Les corps morts se reposent et se chauffent au grand air.
Le vent est idéal à la voile et la planche
Et le ciel bleu se joue de quelques taches blanches.
La plage au loin renvoie l’écho d’enfants heureux,
Le bateau ne sait pas participer aux jeux.
Un ballon, tout à coup, est venu le surprendre
Et caresser sa coque. Il aurait voulu tendre…
Tendre quoi, après tout ? La vague lancinante
Avait déjà happé le jouet qui le tente.
Tout autour de lui bouge, rit, chante et brille,
Tout autour de lui vit, mais rien dans ses entrailles.

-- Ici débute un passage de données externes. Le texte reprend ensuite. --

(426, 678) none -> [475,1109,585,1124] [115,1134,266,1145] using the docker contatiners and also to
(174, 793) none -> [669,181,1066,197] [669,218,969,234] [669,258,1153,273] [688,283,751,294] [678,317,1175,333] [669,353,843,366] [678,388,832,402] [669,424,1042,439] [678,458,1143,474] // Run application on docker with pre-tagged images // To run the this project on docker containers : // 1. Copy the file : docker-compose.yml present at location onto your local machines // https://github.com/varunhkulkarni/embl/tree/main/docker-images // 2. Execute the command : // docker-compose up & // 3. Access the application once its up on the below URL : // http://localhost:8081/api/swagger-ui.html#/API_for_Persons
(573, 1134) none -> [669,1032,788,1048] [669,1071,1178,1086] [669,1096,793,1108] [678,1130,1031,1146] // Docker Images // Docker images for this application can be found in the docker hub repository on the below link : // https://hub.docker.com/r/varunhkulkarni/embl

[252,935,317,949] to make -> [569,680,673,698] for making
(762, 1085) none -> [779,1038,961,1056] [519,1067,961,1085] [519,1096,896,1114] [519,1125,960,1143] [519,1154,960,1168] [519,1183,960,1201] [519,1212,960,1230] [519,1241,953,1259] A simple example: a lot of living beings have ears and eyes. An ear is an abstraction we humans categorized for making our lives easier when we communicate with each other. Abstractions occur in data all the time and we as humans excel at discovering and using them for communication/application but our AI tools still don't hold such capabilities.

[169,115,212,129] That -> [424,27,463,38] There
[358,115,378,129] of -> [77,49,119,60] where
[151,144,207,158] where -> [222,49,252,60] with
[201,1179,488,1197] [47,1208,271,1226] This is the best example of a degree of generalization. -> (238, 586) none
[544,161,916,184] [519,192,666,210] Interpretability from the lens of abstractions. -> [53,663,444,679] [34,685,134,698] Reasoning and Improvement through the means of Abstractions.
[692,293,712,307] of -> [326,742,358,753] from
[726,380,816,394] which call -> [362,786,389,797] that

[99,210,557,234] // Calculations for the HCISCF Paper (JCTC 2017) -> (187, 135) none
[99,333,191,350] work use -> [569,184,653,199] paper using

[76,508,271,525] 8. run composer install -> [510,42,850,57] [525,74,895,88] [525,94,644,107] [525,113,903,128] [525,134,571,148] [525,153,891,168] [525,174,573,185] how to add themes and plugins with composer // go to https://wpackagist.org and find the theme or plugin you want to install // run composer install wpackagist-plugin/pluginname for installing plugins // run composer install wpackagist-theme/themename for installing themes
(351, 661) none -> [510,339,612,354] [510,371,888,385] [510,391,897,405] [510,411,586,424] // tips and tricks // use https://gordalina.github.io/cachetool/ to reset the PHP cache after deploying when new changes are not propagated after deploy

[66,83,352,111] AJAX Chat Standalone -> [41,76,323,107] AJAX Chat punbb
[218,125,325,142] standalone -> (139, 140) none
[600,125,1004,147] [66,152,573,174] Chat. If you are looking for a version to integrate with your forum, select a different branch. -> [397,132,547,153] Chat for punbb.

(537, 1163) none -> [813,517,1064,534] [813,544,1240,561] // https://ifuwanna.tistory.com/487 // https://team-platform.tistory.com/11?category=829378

Et il assistera, impuissant, immobile,
Au retour de l’enfant chargé de pacotilles,
A celui du pécheur, dégageant du tramail
Crustacés et poissons…
Tout un monde fébrile.
Il voudrait vous conter la mer, ses travailleurs,
Le marin, le pécheur et l’ostréiculteur,
Mais il ne le peut pas puisqu’il n’a pas bougé.
Du corps mort où il vit, il n’a qu’imaginé
Là, tout se tait, le vent se couche,
La plage est vide, le sable frais,
Le clapotis est régulier,
Sur l’écoutille erre une mouche
Et notre bateau prend le quart.
Il bombe le torse et il compte.
Ils sont tous revenus ce soir
Ils sont là et, pour lui, racontent
Leurs aventures et leurs intrigues…
Emerveillé de leur fatigue,
Lui, ni vieux, ni usé, si fort,
Simplement oublié…
S’endort.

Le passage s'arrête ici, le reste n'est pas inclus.